In vitro studies of the interaction of poly(NIPAm/MAA) nanoparticles with proteins and cells.


PMID 10718475

Abstract

The pH- and temperature-responsive poly(N-isopropylacrylamide-co-methacrylic acid) (PNIPAm/MAA) nanoparticles are of potential application in targeted drug delivery. Their responsive properties in the presence of human serum albumin were investigated using dynamic light scattering (DLS), protein assay, and electron spin resonance (ESR) spectroscopy. Their interaction with human monocytes and polymorphonuclear leukocytes (PMNLs) was studied using scanning electron microscopy (SEM) and oxygen consumption method. The nanoparticles exhibited a volume phase transition at 35-40 degrees C in Hanks balanced salt solution (HBSS) and in phosphate buffer solution (PBS) of pH 7.4. The diameter of the nanoparticles decreased slightly in the presence of HSA at 25 degrees C at neutral pH, whereas an increase in the diameter in pH 6 PBS at 40 degrees C was revealed. The amount of albumin adsorbed onto the nanoparticles decreased with increasing temperature. The ESR spectra of spin labeled HSA indicated a more restricted environment in the nanoparticles at elevated temperatures.

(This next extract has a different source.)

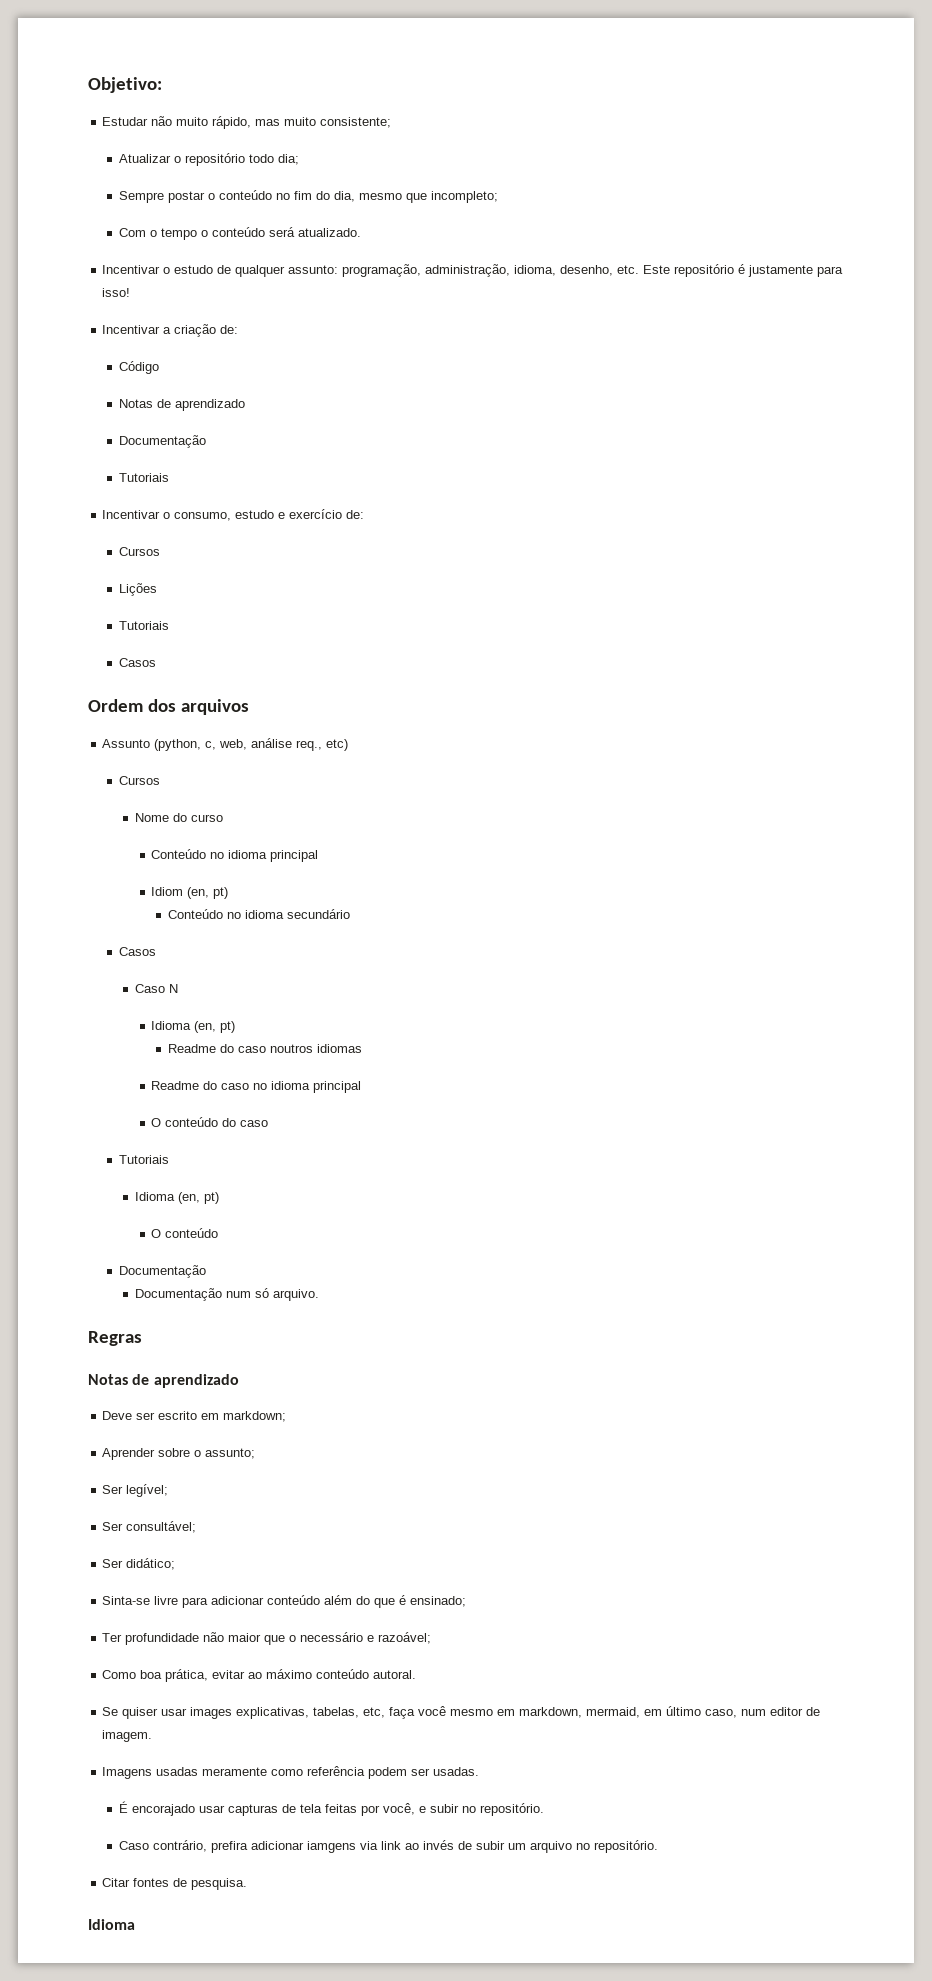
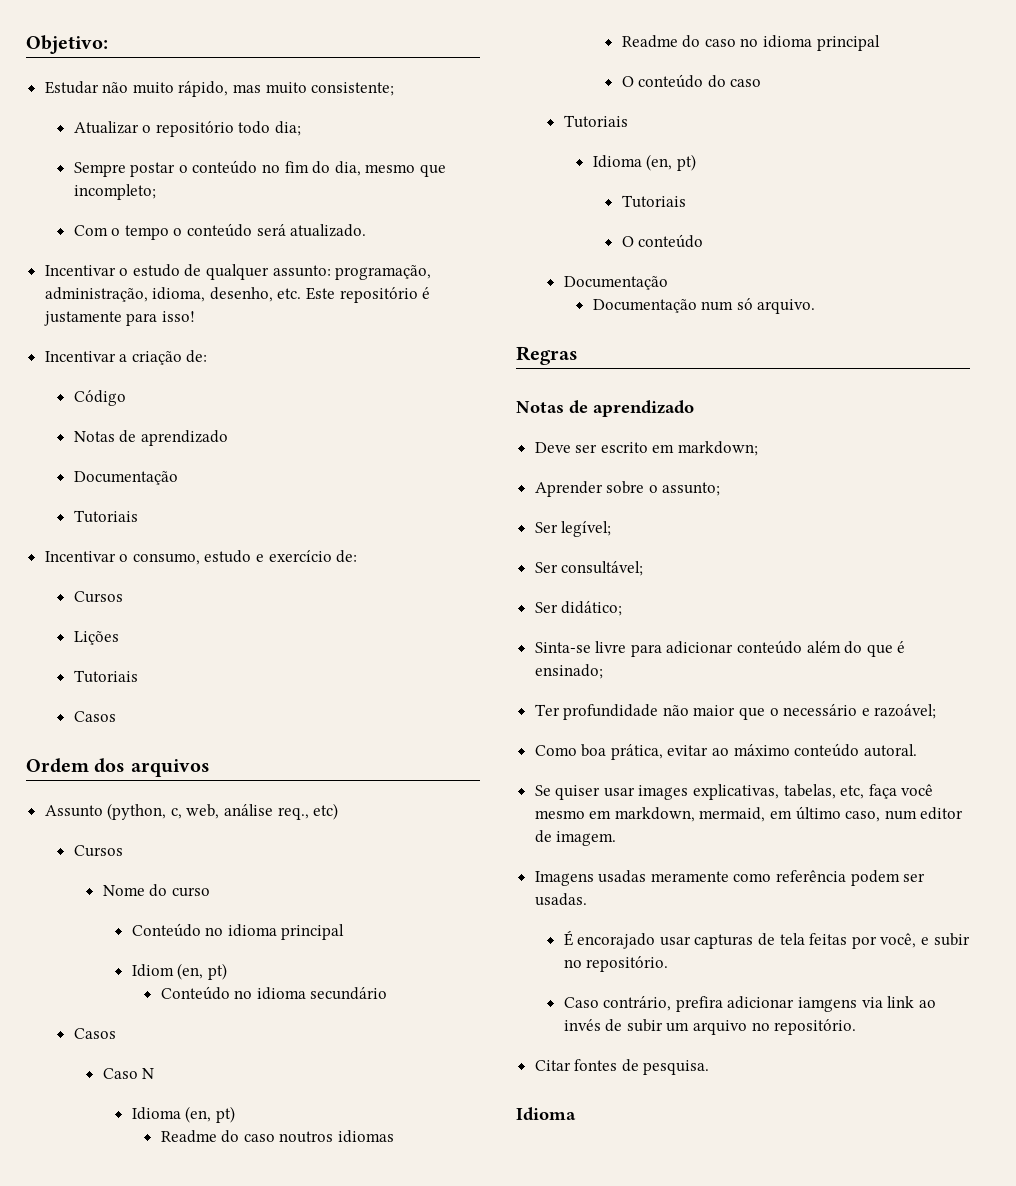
(220, 1198) none -> [621,195,686,208] // Tutoriais

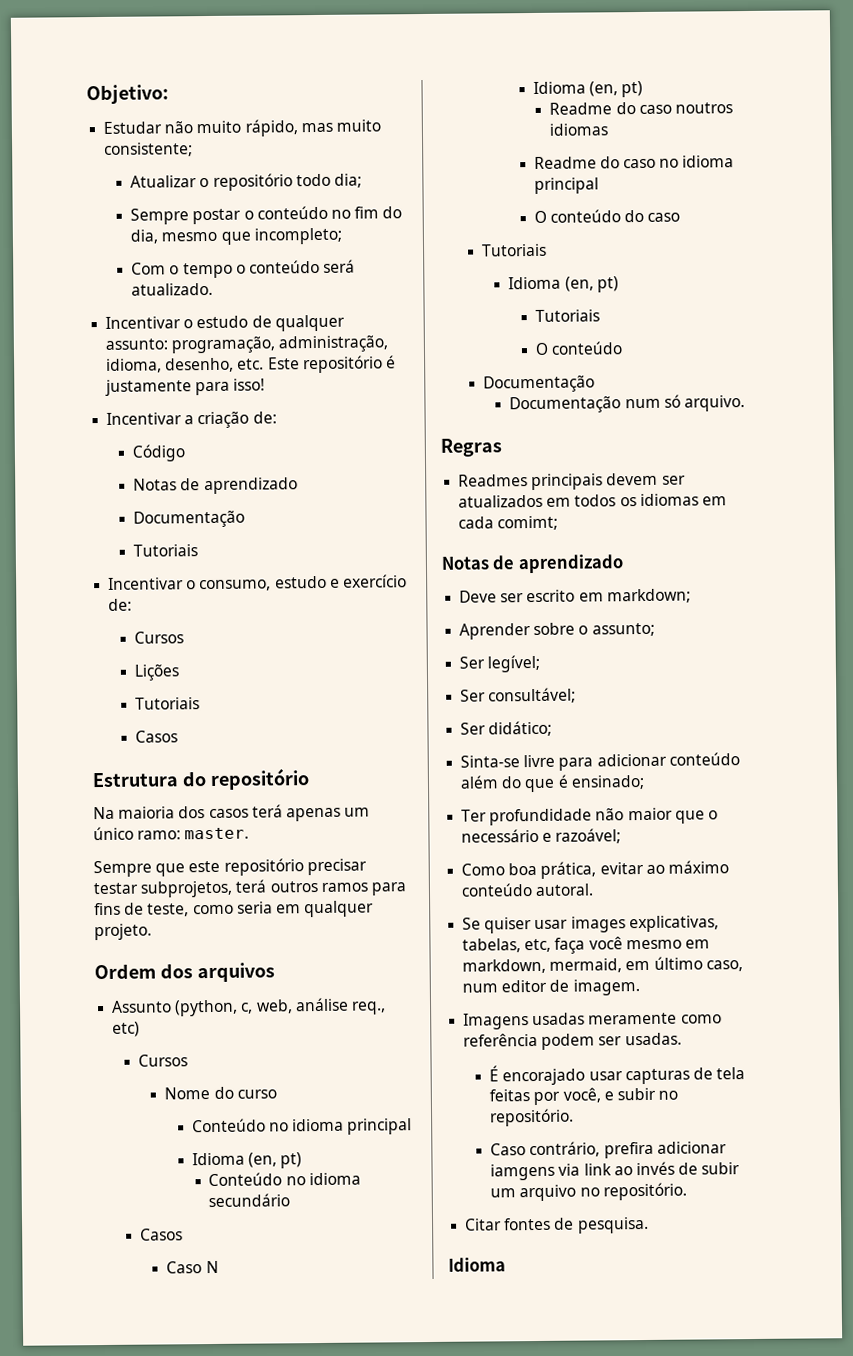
(116, 716) none -> [92,768,310,791] [93,804,371,822] [93,826,250,841] [93,858,367,878] [93,879,407,898] [94,900,375,918] [94,923,152,941] // Estrutura do repositório // Na maioria dos casos terá apenas um único ramo: master. // Sempre que este repositório precisar testar subprojetos, terá outros ramos para fins de teste, como seria em qualquer projeto.
[131,964,174,977] Idiom -> [191,1152,245,1166] Idioma
(578, 355) none -> [458,472,686,491] [458,493,727,508] [458,515,559,531] // Readmes principais devem ser atualizados em todos os idiomas em cada comimt;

The stimulation of PMNL oxygen consumption by PNIPAm based nanoparticles, an indication of phagocytosis of the particles, was not observed regardless whether the nanoparticles were incubated in plasma or serum. In contrast, the more hydrophobic polystyrene (PSt) particles induced a significant increase in the rate of oxygen consumption after the incubation. PNIPAm/MAA-grafted-PSt particles behaved similarly to the PNIPAm/MAA nanoparticles, suggesting that surface properties dictate the recognition of colloids by PMNLs.